I live in Salt Lake City and visit Promontory often. My great great grandfather Jesse Fox was Surveyor in Chief for Brigham Young and surveyed the railroad route from Salt Lake City to Ogden so that Salt Lake would be connected to the Transcontinental Railroad that was completed at Promontory Point.


----------



## BrokeCurmudgeon (Feb 8, 2016)

https://umfa.utah.edu/celebration


----------



## ebtnut (Mar 9, 2017)

Hey Mudge: Got any updates on the Big Boy? Some rumors have it that she's buttoned up and ready for test runs. And, lucky you, she'll be steaming right past your front door in a couple of months.


----------



## bigdodgetrain (Jun 12, 2015)

the latest email I received from union pacific states the schedule will be released mid febuary 2019. also in the email was May 9, 2019 is when the 150 celebration will be in Ogdon Ut so as not to interfere with the activities in Promontory on the 10th.


----------



## tjcruiser (Jan 10, 2010)

Very neat family history, Broke.
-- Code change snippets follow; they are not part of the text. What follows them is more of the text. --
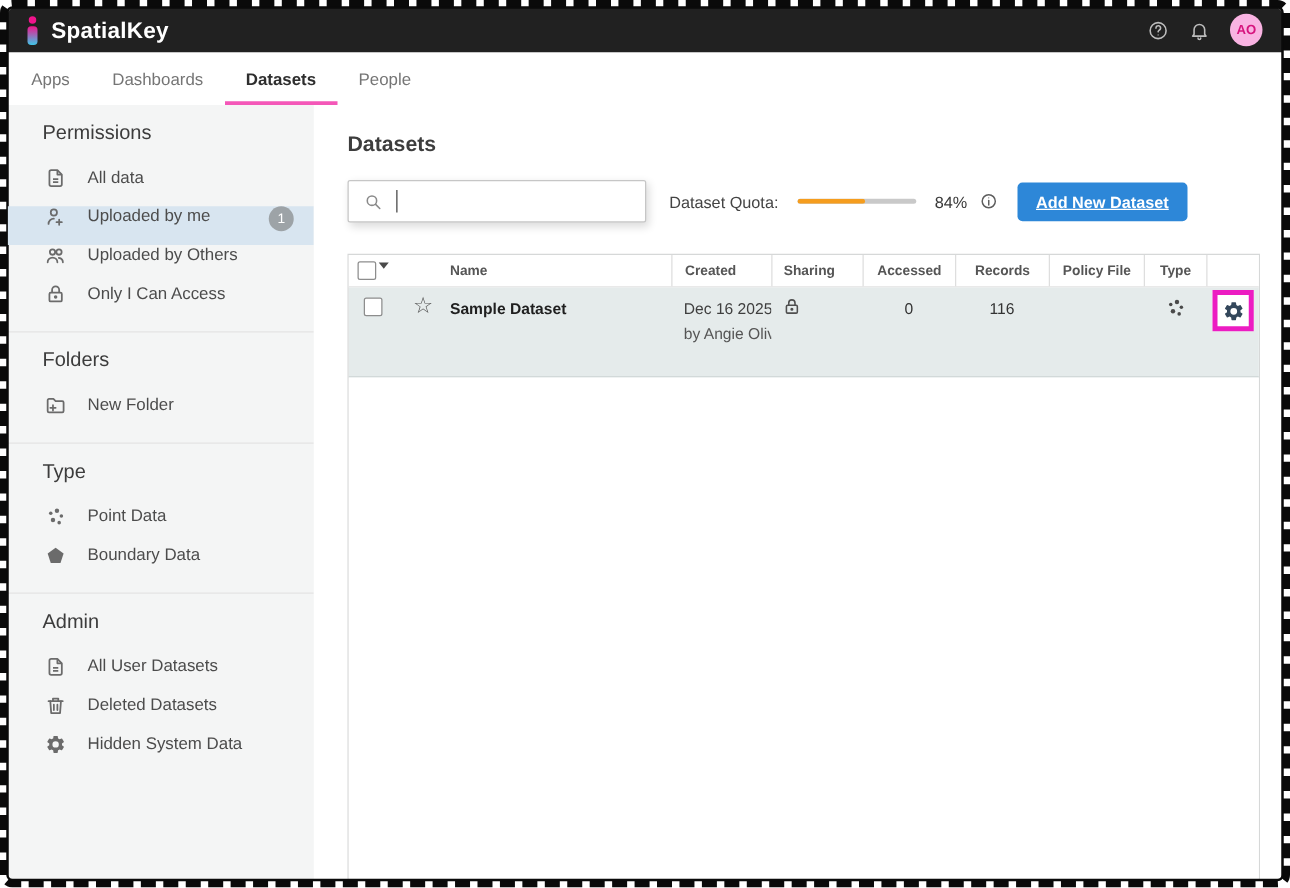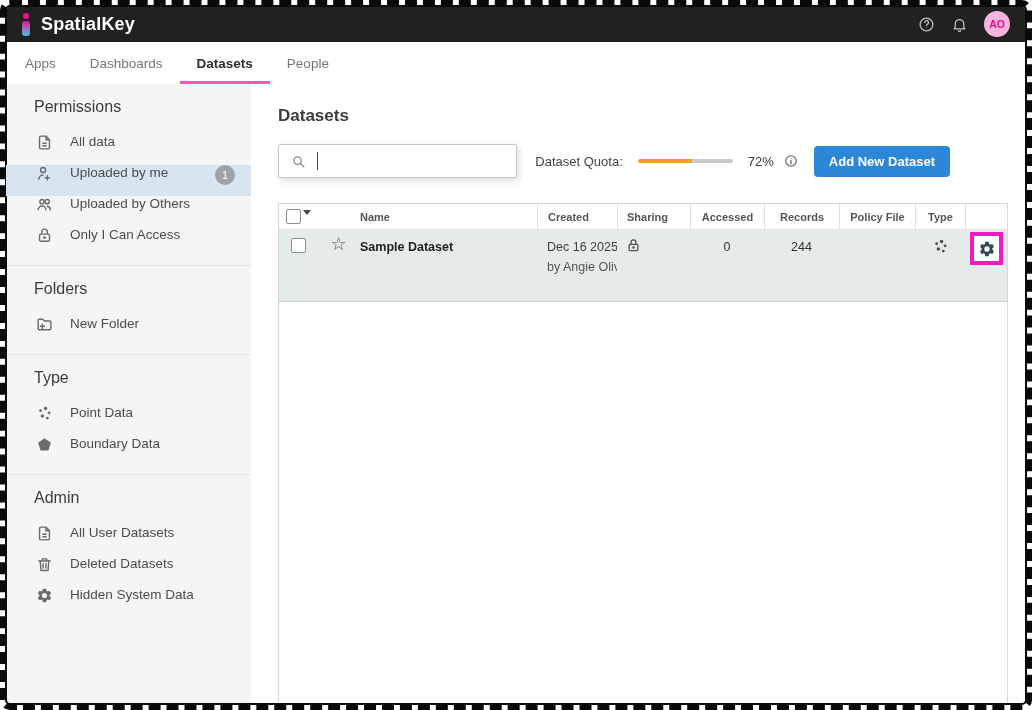"72%" span.quota-pct { text: 72% -> 84% }
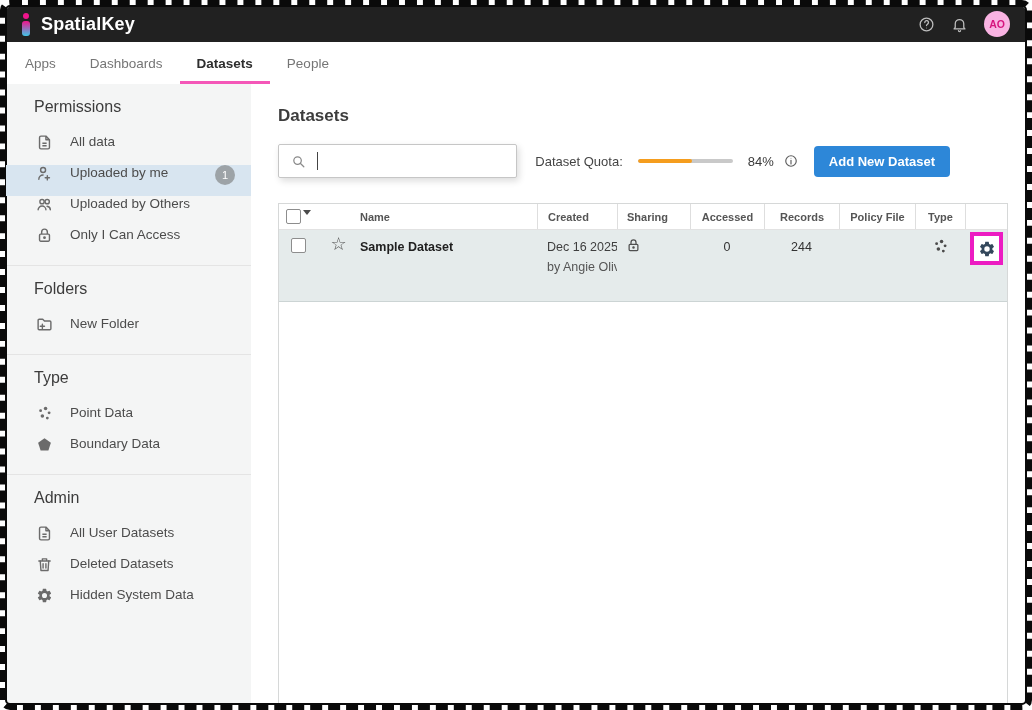"Add New Dataset" .add-btn { text-decoration: none -> underline }
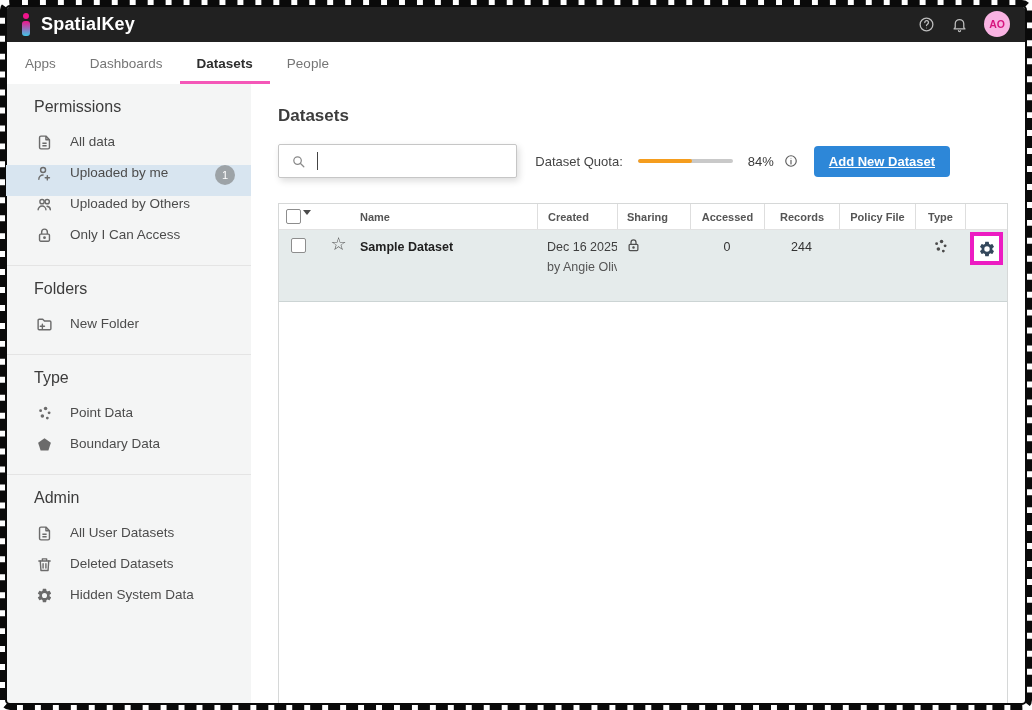"244" div.td { text: 244 -> 116 }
And ... 150 years ... wow!


----------



## BrokeCurmudgeon (Feb 8, 2016)

tjcruiser said:


> Very neat family history, Broke. And ... 150 years ... wow!


Thanks TJ! Too bad some of the greatness of my ancestors didn't make it to me.:laugh::laugh::laugh:


----------



## tjcruiser (Jan 10, 2010)

Haa! We like you here on MTF, though ... so not too bad!



TJ


----------